Pourtant, la une d’un journal imprimé a le droit de délivrer une opinion, d’orienter le lecteur dans ses choix. Et puis, pas besoin de jouer un slow aux danseurs du bal des hypocrites : Libération est un papier aux antipodes des positions et des actes du FN, le parti crée par Jean-Marie Le Pen. En 2002, le journal Libération invitait explicitement à glisser un bulletin « Chirac » dans l’urne, justifiant : « pour la République ». La République, dont les principes et les fondements seraient mis en péril par le FN, parti xénophobe et décisionniste, mérite bien une conversion d’un jour.

Quinze ans plus tard, Libé assume à nouveau une situation de crise où le vote ne relève plus d’un choix personnel et secret, mais d’un impératif catégorique commun. Mais, en 2017, le message est bien plus brutal. Pas de pédagogie, mais un mot d’ordre. Cette une dérangeante montre la crise de la démocratie dans laquelle nous plonge le score élevé du FN. « Et ce message, est-il bien démocratique ?  » raille un twitto tenant du « ni-ni ». La démocratie est acculée dans ses limites.

Les abstentionnistes visés

En réalité, la une de Libération semble viser droit dans le coeur les inscrits auto-proclamés « abstentionnistes du 7 mai ».

Plus de 240 000 soutiens de La France insoumise, le mouvement de Jean-Luc Mélenchon, se sont exprimés sur leur intention pour le second tour : un choix entre trois propositions était proposé, sans l’option Marine Le Pen. Selon les chiffres fournis par l’équipe de Mélenchon, 36,12 % se sont prononcés pour un vote blanc ou nul, 34,83 % en faveur d’un bulletin pour le candidat d’En marche ! et 29,05 % pour s’abstenir.

En substance, l’argument des citoyens résolus à refuser de contrarier Marine Le Pen par les urnes est celui ci : « Ils hibernent politiquement pendant 5 ans et se réveillent à chaque scrutin majeur, bardés de bons sentiments et en remuant la clochette du diable.Ceux-là même qui ont contribué à l’essor du Front National en laissant les partis traditionnels crever l’abcès du FN viennent aujourd’hui jouer les arbitres des élégances ». Entre aigreurs narcissiques et salutaire rappel de vérités dérangeantes, les « abstentionnistes », auto-constitués en force passive, auront marqué la différence entre le second tour de 2002 et celui de 2017. Lorsque Le Pen père s’apprêtait à affronter Chirac, il ne pouvait pas encore compter sur le silence d’une frange de la population, parfois très diplômée, urbaine et financièrement privilégiée.

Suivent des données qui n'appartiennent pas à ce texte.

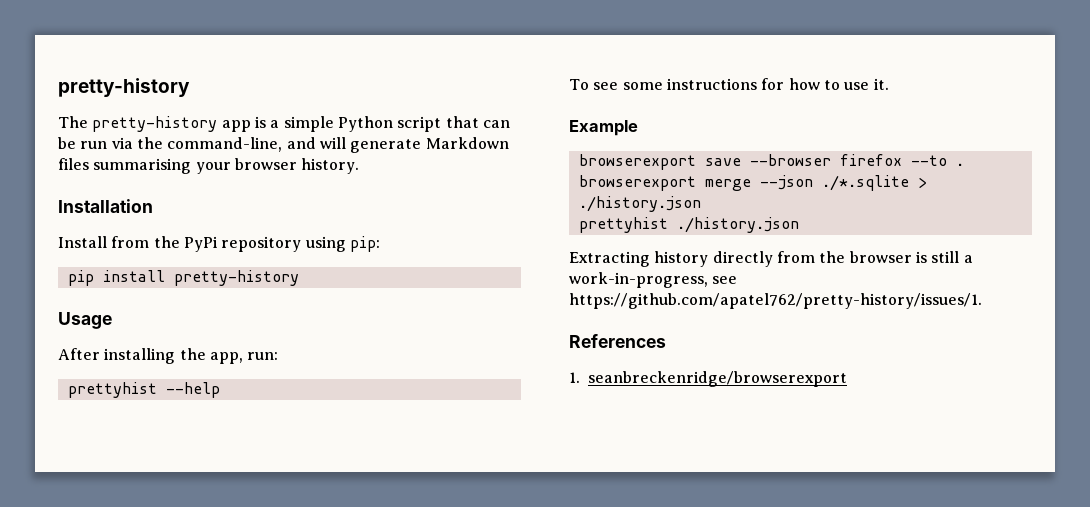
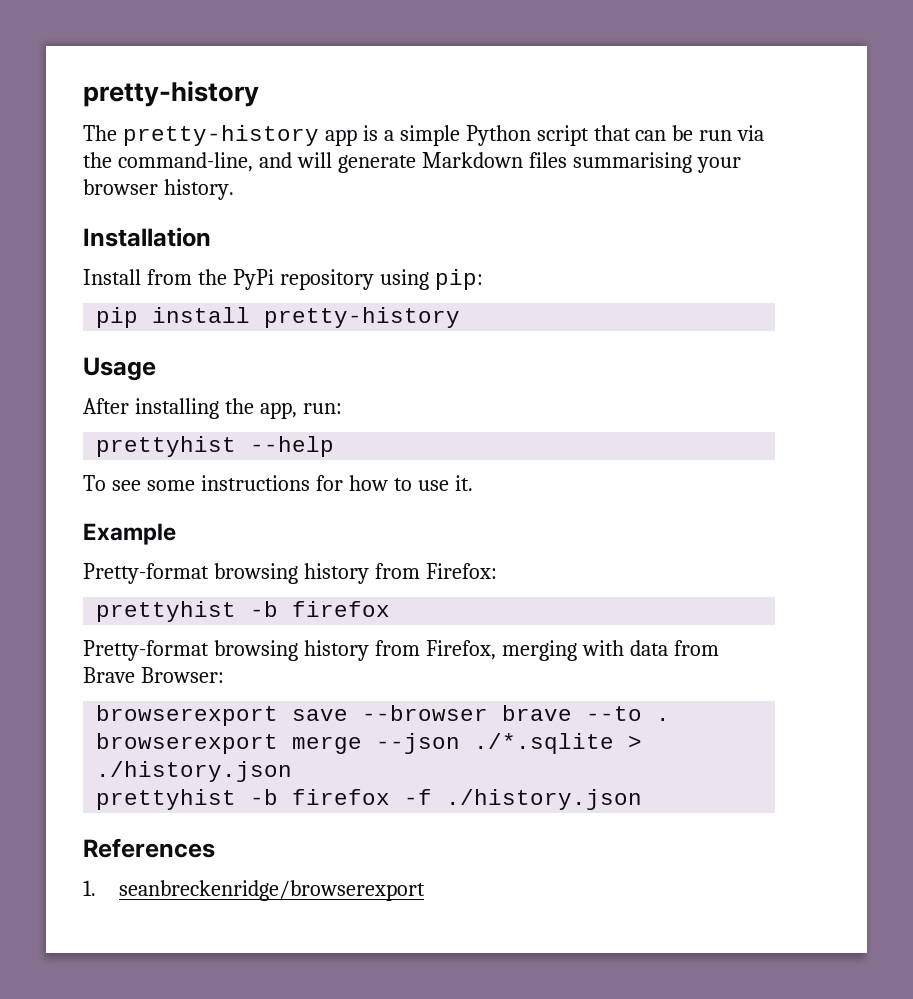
+ Pretty-format browsing history from Firefox:
+ prettyhist -b firefox
+ Pretty-format browsing history from Firefox, merging with data from Brave Browser:
- browserexport save --browser firefox --to .
+ browserexport save --browser brave --to .
- prettyhist ./history.json
- Extracting history directly from the browser is still a work-in-progress, see https://github.com/apatel762/pretty-history/issues/1.
+ prettyhist -b firefox -f ./history.json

« Le système », l’ «oligarchie », sont les mantra du malaise post-anarchiste, c’est à dire dos dressé contre l’État et ses serviteurs, accusés d’être des incompétents et des escrocs.

Une baffe utile ?

L’injonction est paradoxale, parce-que dire à quelqu’un de « faire ce qu’il veut » est paradoxal. Contradictoire parce-que demander à quelqu’un de faire ce qu’il veut puis le sommer, en police « impact » taille « 64 » de confier son vote à un candidat plutôt qu’à l’autre n’est pas logique.

« Faites ce que vous voulez » est un mot qui s’adresse à un public supposé arrogant et indécemment narcissique, habitué des  » A moi, on ne donne pas d’ordres ! », le caprice égo-centrique passant avant la conscience citoyenne du danger.

« La culpabilisation des hésitants, le « tenez-vous correctement » lancé trois fois par jour par les rédactions unanimes et tout ce qui compte en France semblent aussi contre-productifs que le chorus du oui avant le référendum européen. Cela peut donner de l’urticaire. Ne renversons pas les responsabilités. », prévient Régis Debray dans les colonnes du quotidien Le Monde.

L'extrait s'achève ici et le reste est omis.